::: DATA FOR ANALYSIS :::

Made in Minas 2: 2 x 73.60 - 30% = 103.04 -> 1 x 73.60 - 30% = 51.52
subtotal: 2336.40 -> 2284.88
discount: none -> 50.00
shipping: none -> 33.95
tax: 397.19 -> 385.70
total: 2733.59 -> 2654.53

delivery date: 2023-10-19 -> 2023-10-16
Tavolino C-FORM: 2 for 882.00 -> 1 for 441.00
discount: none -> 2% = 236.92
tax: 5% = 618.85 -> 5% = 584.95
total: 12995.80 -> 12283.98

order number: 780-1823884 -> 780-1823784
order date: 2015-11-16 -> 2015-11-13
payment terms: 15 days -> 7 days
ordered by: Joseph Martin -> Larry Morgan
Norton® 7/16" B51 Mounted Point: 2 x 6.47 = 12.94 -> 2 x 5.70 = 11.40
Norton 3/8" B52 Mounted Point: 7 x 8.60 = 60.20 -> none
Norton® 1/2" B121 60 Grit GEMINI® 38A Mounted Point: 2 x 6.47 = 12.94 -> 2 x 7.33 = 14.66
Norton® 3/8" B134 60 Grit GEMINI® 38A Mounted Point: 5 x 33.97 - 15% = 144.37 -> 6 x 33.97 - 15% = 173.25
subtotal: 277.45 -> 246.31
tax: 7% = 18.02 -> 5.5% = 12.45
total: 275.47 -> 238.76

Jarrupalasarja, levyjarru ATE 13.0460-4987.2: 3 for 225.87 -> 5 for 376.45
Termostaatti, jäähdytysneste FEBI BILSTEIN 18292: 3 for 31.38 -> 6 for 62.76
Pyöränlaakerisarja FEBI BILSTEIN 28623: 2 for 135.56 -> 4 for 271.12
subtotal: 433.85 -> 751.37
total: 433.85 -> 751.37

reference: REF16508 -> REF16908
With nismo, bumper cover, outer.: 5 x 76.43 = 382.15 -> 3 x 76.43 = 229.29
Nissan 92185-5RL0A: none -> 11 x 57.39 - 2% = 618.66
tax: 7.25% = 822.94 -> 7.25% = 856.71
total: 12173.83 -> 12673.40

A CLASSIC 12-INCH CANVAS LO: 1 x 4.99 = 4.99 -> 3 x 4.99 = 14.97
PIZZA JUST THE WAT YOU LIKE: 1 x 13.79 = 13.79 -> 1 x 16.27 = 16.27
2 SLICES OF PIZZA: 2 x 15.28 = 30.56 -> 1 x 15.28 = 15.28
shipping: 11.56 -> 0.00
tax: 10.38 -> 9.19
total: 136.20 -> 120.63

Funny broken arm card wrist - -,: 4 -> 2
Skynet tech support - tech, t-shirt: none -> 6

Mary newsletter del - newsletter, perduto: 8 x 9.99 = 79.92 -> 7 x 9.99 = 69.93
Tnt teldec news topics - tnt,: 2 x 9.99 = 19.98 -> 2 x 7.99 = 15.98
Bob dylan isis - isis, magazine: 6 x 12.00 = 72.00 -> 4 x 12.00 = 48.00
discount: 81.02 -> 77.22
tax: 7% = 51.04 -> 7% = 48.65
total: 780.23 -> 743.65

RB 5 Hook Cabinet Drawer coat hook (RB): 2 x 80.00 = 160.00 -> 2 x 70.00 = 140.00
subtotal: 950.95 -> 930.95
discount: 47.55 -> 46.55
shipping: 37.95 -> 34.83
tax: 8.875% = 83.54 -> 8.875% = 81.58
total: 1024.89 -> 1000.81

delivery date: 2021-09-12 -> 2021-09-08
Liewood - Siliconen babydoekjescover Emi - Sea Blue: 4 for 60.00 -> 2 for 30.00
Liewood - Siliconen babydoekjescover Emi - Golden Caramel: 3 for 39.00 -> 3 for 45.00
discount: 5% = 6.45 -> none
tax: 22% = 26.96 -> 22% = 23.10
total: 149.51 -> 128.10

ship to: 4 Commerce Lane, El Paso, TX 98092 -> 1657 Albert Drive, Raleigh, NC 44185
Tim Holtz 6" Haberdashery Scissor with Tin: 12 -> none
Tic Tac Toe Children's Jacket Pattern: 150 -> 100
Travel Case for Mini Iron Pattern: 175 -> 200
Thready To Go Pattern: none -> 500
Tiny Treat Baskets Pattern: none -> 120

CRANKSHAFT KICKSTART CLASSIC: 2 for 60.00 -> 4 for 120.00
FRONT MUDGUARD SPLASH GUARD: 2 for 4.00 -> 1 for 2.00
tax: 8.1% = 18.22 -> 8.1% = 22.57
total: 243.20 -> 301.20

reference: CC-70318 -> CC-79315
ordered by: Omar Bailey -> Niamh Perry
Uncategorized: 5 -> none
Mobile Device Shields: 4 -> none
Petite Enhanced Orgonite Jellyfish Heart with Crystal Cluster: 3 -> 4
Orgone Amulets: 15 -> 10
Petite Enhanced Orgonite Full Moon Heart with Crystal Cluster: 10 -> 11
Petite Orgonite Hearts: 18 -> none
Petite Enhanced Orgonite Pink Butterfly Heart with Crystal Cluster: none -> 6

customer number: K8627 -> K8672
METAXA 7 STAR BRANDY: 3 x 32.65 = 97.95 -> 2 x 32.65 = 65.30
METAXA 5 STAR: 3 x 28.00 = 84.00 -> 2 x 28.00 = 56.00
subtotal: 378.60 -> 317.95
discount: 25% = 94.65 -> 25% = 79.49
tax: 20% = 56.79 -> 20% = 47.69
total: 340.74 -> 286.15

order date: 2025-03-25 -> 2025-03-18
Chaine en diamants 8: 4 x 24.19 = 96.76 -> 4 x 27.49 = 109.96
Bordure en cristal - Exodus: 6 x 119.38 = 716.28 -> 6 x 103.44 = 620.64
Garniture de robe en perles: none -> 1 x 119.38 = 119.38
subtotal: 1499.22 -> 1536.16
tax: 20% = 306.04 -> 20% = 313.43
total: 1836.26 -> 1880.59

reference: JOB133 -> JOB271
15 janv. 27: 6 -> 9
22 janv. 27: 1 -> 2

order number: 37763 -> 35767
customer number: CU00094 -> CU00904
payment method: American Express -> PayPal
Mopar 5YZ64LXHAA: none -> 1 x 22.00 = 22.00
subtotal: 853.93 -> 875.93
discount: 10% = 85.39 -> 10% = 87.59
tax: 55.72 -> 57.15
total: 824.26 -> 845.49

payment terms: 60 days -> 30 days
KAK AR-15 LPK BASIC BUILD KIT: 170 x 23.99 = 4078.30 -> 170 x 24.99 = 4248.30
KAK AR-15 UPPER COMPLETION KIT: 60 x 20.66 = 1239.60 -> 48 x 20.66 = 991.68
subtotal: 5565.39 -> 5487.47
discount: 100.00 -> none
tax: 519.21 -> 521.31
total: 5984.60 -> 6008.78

:::

= EXERCISE DETAILS =
Keeping every character as it is, restate the lines above that run from the line with "Tnt teldec news" through the line with "tax: 22% = 26.96 -> 22% = 23.10", both included, and nothing else.

= RESPONSE AREA =
Tnt teldec news topics - tnt,: 2 x 9.99 = 19.98 -> 2 x 7.99 = 15.98
Bob dylan isis - isis, magazine: 6 x 12.00 = 72.00 -> 4 x 12.00 = 48.00
discount: 81.02 -> 77.22
tax: 7% = 51.04 -> 7% = 48.65
total: 780.23 -> 743.65

RB 5 Hook Cabinet Drawer coat hook (RB): 2 x 80.00 = 160.00 -> 2 x 70.00 = 140.00
subtotal: 950.95 -> 930.95
discount: 47.55 -> 46.55
shipping: 37.95 -> 34.83
tax: 8.875% = 83.54 -> 8.875% = 81.58
total: 1024.89 -> 1000.81

delivery date: 2021-09-12 -> 2021-09-08
Liewood - Siliconen babydoekjescover Emi - Sea Blue: 4 for 60.00 -> 2 for 30.00
Liewood - Siliconen babydoekjescover Emi - Golden Caramel: 3 for 39.00 -> 3 for 45.00
discount: 5% = 6.45 -> none
tax: 22% = 26.96 -> 22% = 23.10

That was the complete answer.